### TASK
Filter the entries below, keeping every line that has the word "align".
SOURCE INFORMATION section start
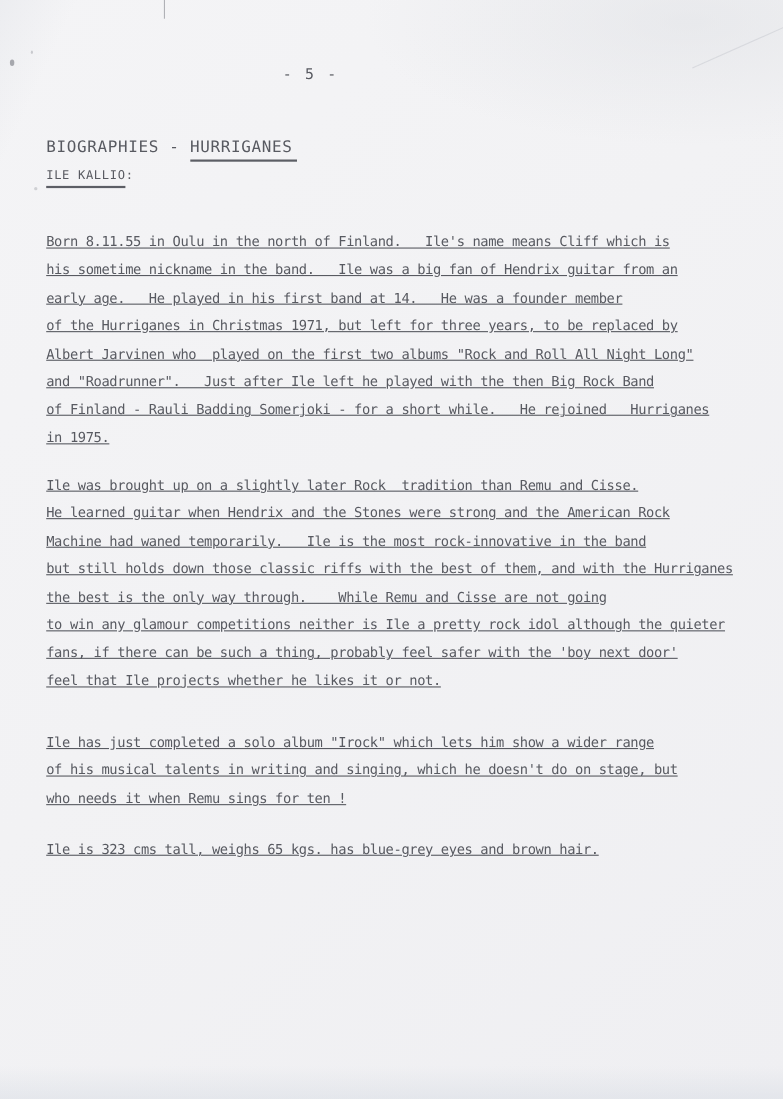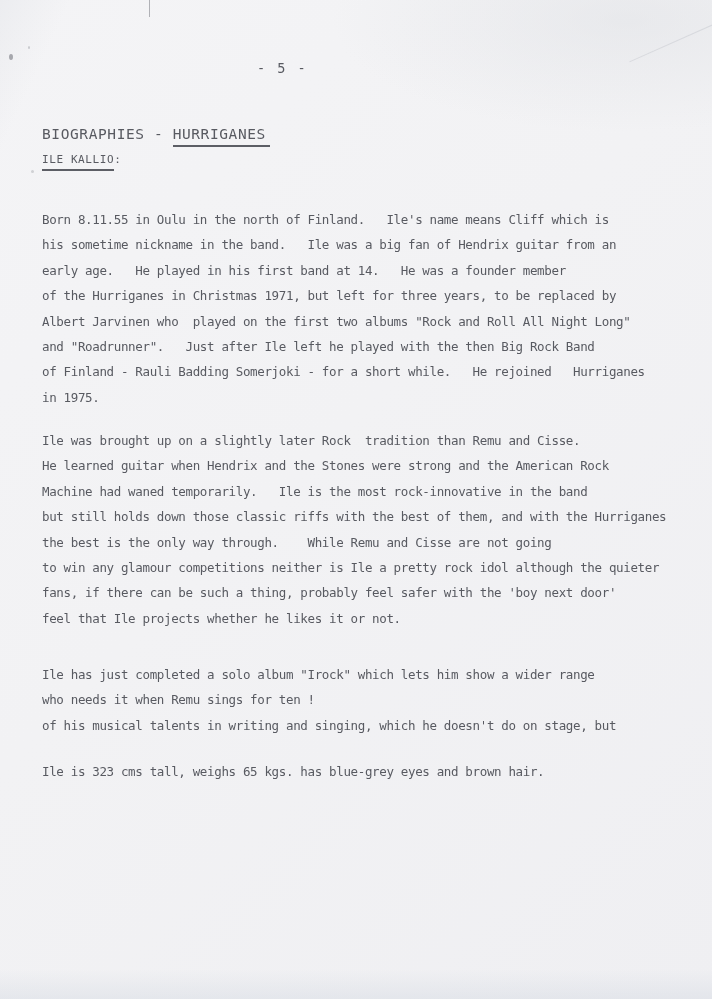--- a/index.html
+++ b/index.html
@@ -85,21 +85,21 @@
     padding-bottom: 3px;
   }
   .paragraph {
     position: absolute;
     left: 42px;
     font-size: 12.5px;
     letter-spacing: -0.35px;
     line-height: 25.4px;
     white-space: pre;
   }
-  .paragraph .line { white-space: pre; }
+  .paragraph .line { white-space: pre; text-decoration: underline; }
   .para-1 { top: 207px; }
   .para-2 { top: 428px; }
   .para-3 { top: 662px; }
   .para-4 { top: 759px; }
 </style>
 </head>
 <body>
 
 <div class="page">
 
@@ -112,17 +112,17 @@
   <div class="page-number">- 5 -</div>
 
   <div class="section-heading"><span>BIOGRAPHIES - </span><span class="u">HURRIGANES</span></div>
 
   <div class="subject-heading"><span class="u">ILE KALLIO</span><span>:</span></div>
 
   <div class="paragraph para-1"><div class="line">Born 8.11.55 in Oulu in the north of Finland.   Ile's name means Cliff which is</div><div class="line">his sometime nickname in the band.   Ile was a big fan of Hendrix guitar from an</div><div class="line">early age.   He played in his first band at 14.   He was a founder member</div><div class="line">of the Hurriganes in Christmas 1971, but left for three years, to be replaced by</div><div class="line">Albert Jarvinen who  played on the first two albums "Rock and Roll All Night Long"</div><div class="line">and "Roadrunner".   Just after Ile left he played with the then Big Rock Band</div><div class="line">of Finland - Rauli Badding Somerjoki - for a short while.   He rejoined   Hurriganes</div><div class="line">in 1975.</div></div>
 
   <div class="paragraph para-2"><div class="line">Ile was brought up on a slightly later Rock  tradition than Remu and Cisse.</div><div class="line">He learned guitar when Hendrix and the Stones were strong and the American Rock</div><div class="line">Machine had waned temporarily.   Ile is the most rock-innovative in the band</div><div class="line">but still holds down those classic riffs with the best of them, and with the Hurriganes</div><div class="line">the best is the only way through.    While Remu and Cisse are not going</div><div class="line">to win any glamour competitions neither is Ile a pretty rock idol although the quieter</div><div class="line">fans, if there can be such a thing, probably feel safer with the 'boy next door'</div><div class="line">feel that Ile projects whether he likes it or not.</div></div>
 
-  <div class="paragraph para-3"><div class="line">Ile has just completed a solo album "Irock" which lets him show a wider range</div><div class="line">who needs it when Remu sings for ten !</div><div class="line">of his musical talents in writing and singing, which he doesn't do on stage, but</div></div>
+  <div class="paragraph para-3"><div class="line">Ile has just completed a solo album "Irock" which lets him show a wider range</div><div class="line">of his musical talents in writing and singing, which he doesn't do on stage, but</div><div class="line">who needs it when Remu sings for ten !</div></div>
 
   <div class="paragraph para-4"><div class="line">Ile is 323 cms tall, weighs 65 kgs. has blue-grey eyes and brown hair.</div></div>
 
 </div>
 
 </body></html>

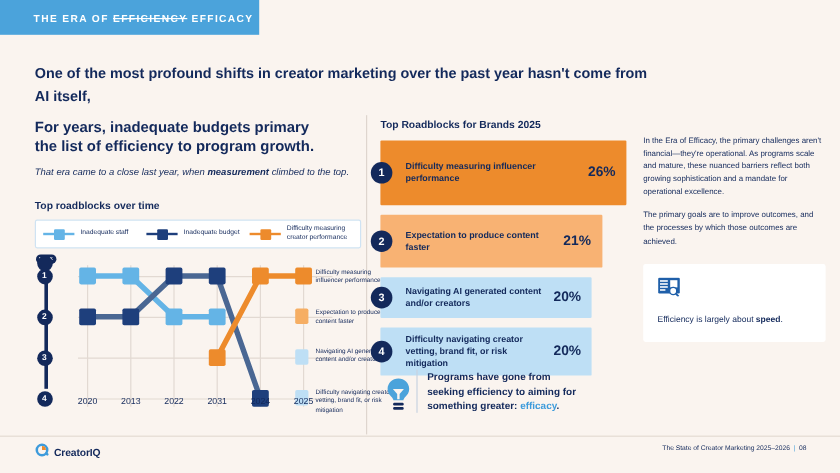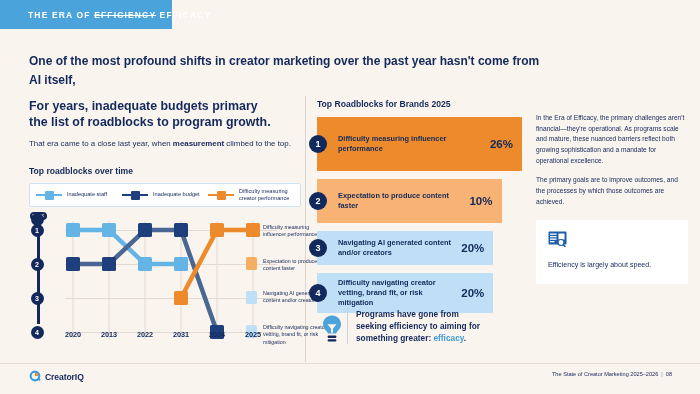--- a/index.html
+++ b/index.html
@@ -7,21 +7,21 @@
   body {
     font-family: "Liberation Sans", sans-serif;
     background: #FAF4EF;
     color: #13295B;
     position: relative;
     overflow: hidden;
   }
   
   .eyebrow-banner {
     position: absolute; left: 0; top: 0;
-    width: 172px; height: 29px;
+    width: 216px; height: 29px;
     background: #4BA3DB;
     display: flex; align-items: center;
   }
   .eyebrow-text {
     color: #ffffff;
     font-size: 8.5px;
     font-weight: 700;
     letter-spacing: 1.15px;
     padding-left: 28px;
     white-space: nowrap;
@@ -34,21 +34,21 @@
     font-size: 12px; font-weight: 700; line-height: 1.55;
     color: #13295B;
   }
 
   
   .col-left { position: absolute; left: 29px; top: 99px; width: 272px; }
   .lede {
     font-size: 12.4px; font-weight: 700; line-height: 1.28; color: #13295B;
   }
   .subdeck {
-    margin-top: 7px; font-size: 7.9px; line-height: 1.45; color: #13295B;
+    margin-top: 7px; font-size: 7.9px; line-height: 1.45; color: #13295B; font-style: italic;
   }
   .subdeck b { font-weight: 700; }
   .chart-title {
     margin-top: 17px; font-size: 8.6px; font-weight: 700; color: #13295B;
   }
 
   
   .legend {
     margin-top: 7px;
     border: 1px solid #CFE3F3;
@@ -87,21 +87,21 @@
   }
   .rank-dot {
     position: absolute; left: 1.5px; width: 13px; height: 13px; border-radius: 50%;
     background: #13295B; color: #fff;
     font-size: 7px; font-weight: 700;
     display: flex; align-items: center; justify-content: center;
   }
   .plot { position: absolute; left: 18px; top: 0; width: 254px; height: 140px; }
   .plot svg { position: absolute; left: 0; top: 0; }
   .xlabel {
-    position: absolute; font-size: 7.3px; font-weight: 700; color: #13295B;
+    position: absolute; font-size: 7.3px; font-weight: 400; color: #13295B;
     transform: translateX(-50%); top: 117px;
   }
   .endlabel {
     position: absolute; font-size: 5.3px; line-height: 1.36; color: #13295B;
     width: 66px;
   }
 
   
   .col-mid { position: absolute; left: 317px; top: 99px; width: 205px; }
   .divider-v {
@@ -141,21 +141,21 @@
   
   .col-right { position: absolute; left: 536px; top: 113px; width: 152px; }
   .rt-para { font-size: 6.6px; line-height: 1.62; color: #13295B; }
   .rt-para + .rt-para { margin-top: 9px; }
   .rt-card {
     margin-top: 13px; background: #FFFFFF; padding: 11px 12px 13px 12px;
     border-radius: 2px;
   }
   .rt-card-text { font-size: 7.1px; line-height: 1.55; color: #13295B; margin-top: 9px; }
   .rt-card-text + .rt-card-text { margin-top: 8px; }
-  .rt-card-text b { font-weight: 400; }
+  .rt-card-text b { font-weight: 700; }
 
   
   .footer-rule {
     position: absolute; left: 0; right: 0; top: 363px; height: 1px; background: #E4DBD3;
   }
   .logo { position: absolute; left: 29px; top: 368px; display: flex; align-items: center; }
   .logo-name { font-size: 8.6px; font-weight: 700; color: #13295B; margin-left: 4px; letter-spacing: -.1px; }
   .footer-meta {
     position: absolute; right: 28px; top: 371px;
     font-size: 5.6px; color: #13295B;
@@ -173,21 +173,21 @@
 
 <div class="intro">
   <div>One of the most profound shifts in creator marketing over the past year hasn't come from AI itself,</div>
 </div>
 
 <div class="divider-v"></div>
 
 <div class="col-left">
   <div class="lede">
     <div>For years, inadequate budgets primary</div>
-    <div>the list of roadblocks to program growth.</div>
+    <div>the list of efficiency to program growth.</div>
   </div>
   <div class="subdeck">
     <span>That era came to a close last year, when </span><b>measurement</b><span> climbed to the top.</span>
   </div>
 
   <div class="chart-title">Top roadblocks over time</div>
 
   <div class="legend">
     <div class="legend-item">
       <span class="legend-mark">
@@ -296,21 +296,21 @@
     <div class="rb-bar" style="background:#ED8B2C; width:100%">
       <span class="rb-label">Difficulty measuring influencer performance</span>
       <span class="rb-pct">26%</span>
     </div>
   </div>
 
   <div class="roadblock" style="height:44px">
     <div class="rb-num">2</div>
     <div class="rb-bar" style="background:#F8B273; width:90%">
       <span class="rb-label">Expectation to produce content faster</span>
-      <span class="rb-pct">10%</span>
+      <span class="rb-pct">21%</span>
     </div>
   </div>
 
   <div class="roadblock" style="height:34px">
     <div class="rb-num">3</div>
     <div class="rb-bar" style="background:#BEDFF5; width:86%">
       <span class="rb-label">Navigating AI generated content and/or creators</span>
       <span class="rb-pct">20%</span>
     </div>
   </div>

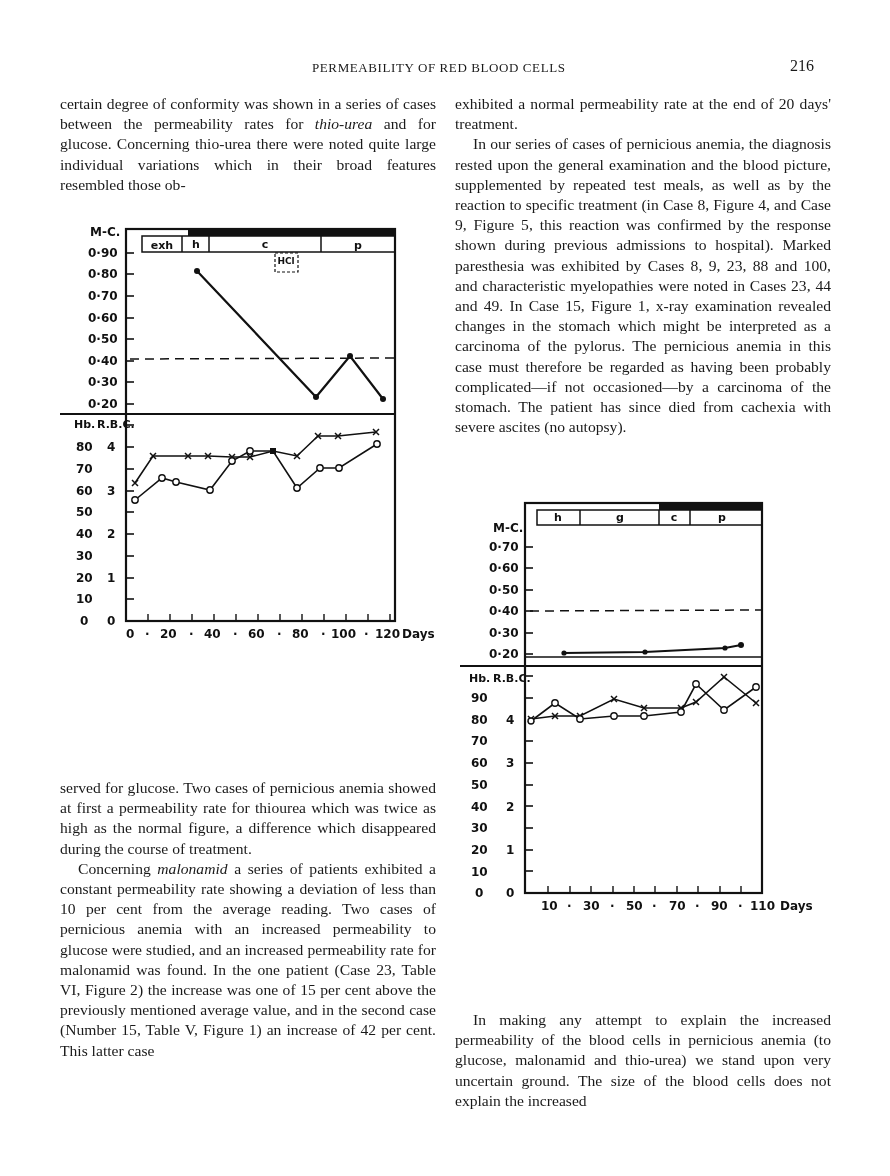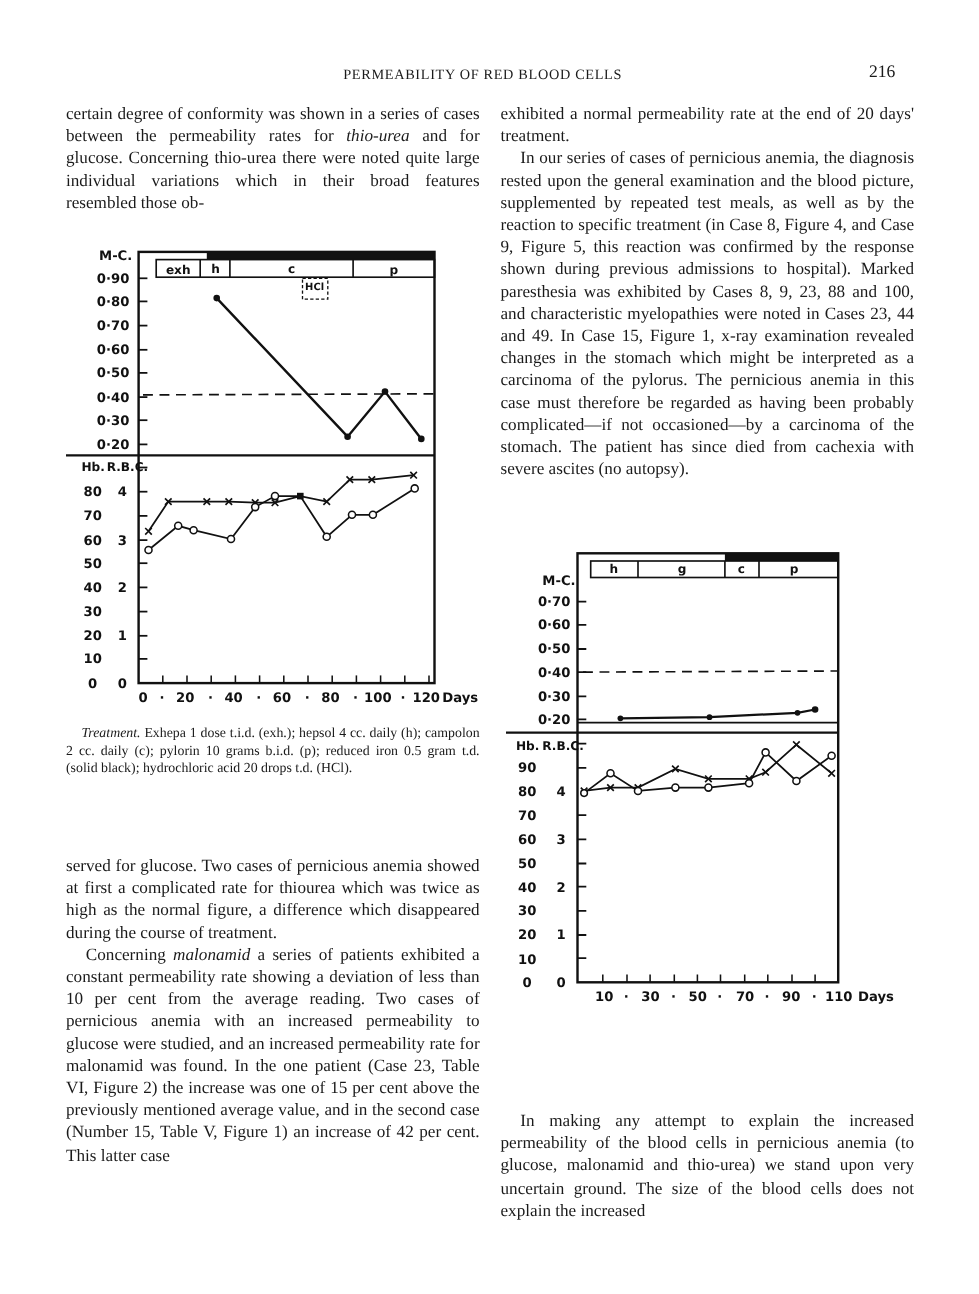--- a/index.html
+++ b/index.html
@@ -159,25 +159,24 @@
     <text x="292" y="638">80</text>
       <text x="321" y="638">·</text>
       <text x="331" y="638">100</text>
       <text x="364" y="638">·</text>
     <text x="375" y="638">120</text>
   </g>
   <text x="402" y="638" font-size="12">Days</text>
 </svg>
 
 <div class="caption" style="left:60px; top:652px; width:376px;">
-  <div class="cap-treat"><i>Treatment.</i><span> Exhepa 1 dose t.i.d. (exh.); hepsol 4 cc. daily (h); campolon 2 cc. daily (c); pylorin 10 grams b.i.d. (p); reduced iron 0.5 gram t.d. (solid black); hydrochloric acid 20 drops t.d. (HCl).</span></div>
 </div>
 
 <div class="col" style="left:60px; top:778px;">
-  <p>served for glucose. Two cases of pernicious anemia showed at first a complicated rate for thiourea which was twice as high as the normal figure, a difference which disappeared during the course of treatment.</p>
+  <p>served for glucose. Two cases of pernicious anemia showed at first a permeability rate for thiourea which was twice as high as the normal figure, a difference which disappeared during the course of treatment.</p>
   <p class="indent"><span>Concerning </span><i>malonamid</i><span> a series of patients exhibited a constant permeability rate showing a deviation of less than 10 per cent from the average reading. Two cases of pernicious anemia with an increased permeability to glucose were studied, and an increased permeability rate for malonamid was found. In the one patient (Case 23, Table VI, Figure 2) the increase was one of 15 per cent above the previously mentioned average value, and in the second case (Number 15, Table V, Figure 1) an increase of 42 per cent. This latter case</span></p>
 </div>
 
 <div class="col" style="left:455px; top:94px;">
   <p>exhibited a normal permeability rate at the end of 20 days' treatment.</p>
   <p class="indent">In our series of cases of pernicious anemia, the diagnosis rested upon the general examination and the blood picture, supplemented by repeated test meals, as well as by the reaction to specific treatment (in Case 8, Figure 4, and Case 9, Figure 5, this reaction was confirmed by the response shown during previous admissions to hospital). Marked paresthesia was exhibited by Cases 8, 9, 23, 88 and 100, and characteristic myelopathies were noted in Cases 23, 44 and 49. In Case 15, Figure 1, x-ray examination revealed changes in the stomach which might be interpreted as a carcinoma of the pylorus. The pernicious anemia in this case must therefore be regarded as having been probably complicated—if not occasioned—by a carcinoma of the stomach. The patient has since died from cachexia with severe ascites (no autopsy).</p>
 </div>
 
 <svg style="position:absolute; left:460px; top:495px;" width="380" height="420" viewBox="460 495 380 420">
   <rect x="525" y="503" width="237" height="390" fill="none" stroke="#111" stroke-width="2.2"></rect>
SOURCE INFORMATION section end
### WRITTEN RESPONSE
     display: flex; align-items: center;
     display: flex; align-items: center; justify-content: center;
   .logo { position: absolute; left: 29px; top: 368px; display: flex; align-items: center; }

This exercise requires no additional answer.